Speaker: Thomas Matthes
University of Geneva, Switzerland 

Abstract
Chimeric antigen receptor (CAR) T cells represent a highly promising new approach to treat hematological malignancies such as leukemias and lymphomas. Two CAR T cell therapies, tisagenlecleucel and axicabtagene ciloleucel, have been recently approved by FDA and EMA, and others are currently following. Flow cytometry is a powerful tool for the comprehensive phenotyping of individual CAR T cells at multiple stages of treatment, from product characterization during manufacturing and prior to infusion to longitudinal evaluation and follow-up of the infused CAR T cells in patients. The talk will focus on describing key considerations for the development, optimization, validation, and implementation of flow cytometric methods in clinical trial design and for routine monitoring of CAR T cell therapies.

About Thomas Matthes
Thomas Matthes is Associate Professor at the Hematology Service of the University of Geneva, Switzerland. He studied medicine at the Universities of Ulm (Germany), Lausanne and Geneva. After obtaining his doctorate, he spent three years at the Pasteur Institute in Paris, before specializing in Internal Medicine and later in Hematology. Since 2003 he holds a senior position (Médecin Adjoint) at the Hematology Service, and is responsible for the Diagnostics Flow Cytometry Laboratory, and since 2014 for the Diagnostics Unit. 

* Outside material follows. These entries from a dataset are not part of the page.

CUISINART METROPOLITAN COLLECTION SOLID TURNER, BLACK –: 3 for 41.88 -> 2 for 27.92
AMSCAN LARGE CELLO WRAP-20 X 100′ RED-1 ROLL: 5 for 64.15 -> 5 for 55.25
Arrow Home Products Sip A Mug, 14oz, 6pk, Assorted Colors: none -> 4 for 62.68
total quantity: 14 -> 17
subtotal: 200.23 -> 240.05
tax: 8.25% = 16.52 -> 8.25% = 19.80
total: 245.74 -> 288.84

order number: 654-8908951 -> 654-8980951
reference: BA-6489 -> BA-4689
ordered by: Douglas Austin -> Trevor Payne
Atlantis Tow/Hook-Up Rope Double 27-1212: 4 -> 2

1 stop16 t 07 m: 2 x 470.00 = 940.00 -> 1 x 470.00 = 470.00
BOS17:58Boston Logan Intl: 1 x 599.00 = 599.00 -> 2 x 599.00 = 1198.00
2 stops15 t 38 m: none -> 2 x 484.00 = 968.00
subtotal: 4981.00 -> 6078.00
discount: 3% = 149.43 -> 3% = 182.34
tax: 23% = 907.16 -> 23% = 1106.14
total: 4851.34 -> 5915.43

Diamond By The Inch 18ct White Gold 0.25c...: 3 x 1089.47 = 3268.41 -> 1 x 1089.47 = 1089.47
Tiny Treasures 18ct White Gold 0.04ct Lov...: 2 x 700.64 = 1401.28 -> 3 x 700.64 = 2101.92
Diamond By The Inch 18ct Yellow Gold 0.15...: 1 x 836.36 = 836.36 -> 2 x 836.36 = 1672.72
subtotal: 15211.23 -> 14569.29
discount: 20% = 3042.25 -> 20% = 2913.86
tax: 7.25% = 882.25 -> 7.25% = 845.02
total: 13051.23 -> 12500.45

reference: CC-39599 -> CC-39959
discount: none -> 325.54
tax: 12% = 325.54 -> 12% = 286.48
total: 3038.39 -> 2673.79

Dr. Matthes’ scientific work focuses on the role of adhesion molecules in the pathophysiology of lymphoproliferative syndromes and on the development of new biomarkers for the diagnosis of these diseases. He also studies the bone marrow microenvironment and hematopoietic stem cells, in particular from patients with acute myeloid leukemia, using phenotypic approaches and 3D in vitro culture systems.  
From 2010 to 2013 he was President of the Swiss Flow Cytomery Society and in 2012 he founded the Swiss Flow Cytometry School and is its current director (www.cytometryschool.ch).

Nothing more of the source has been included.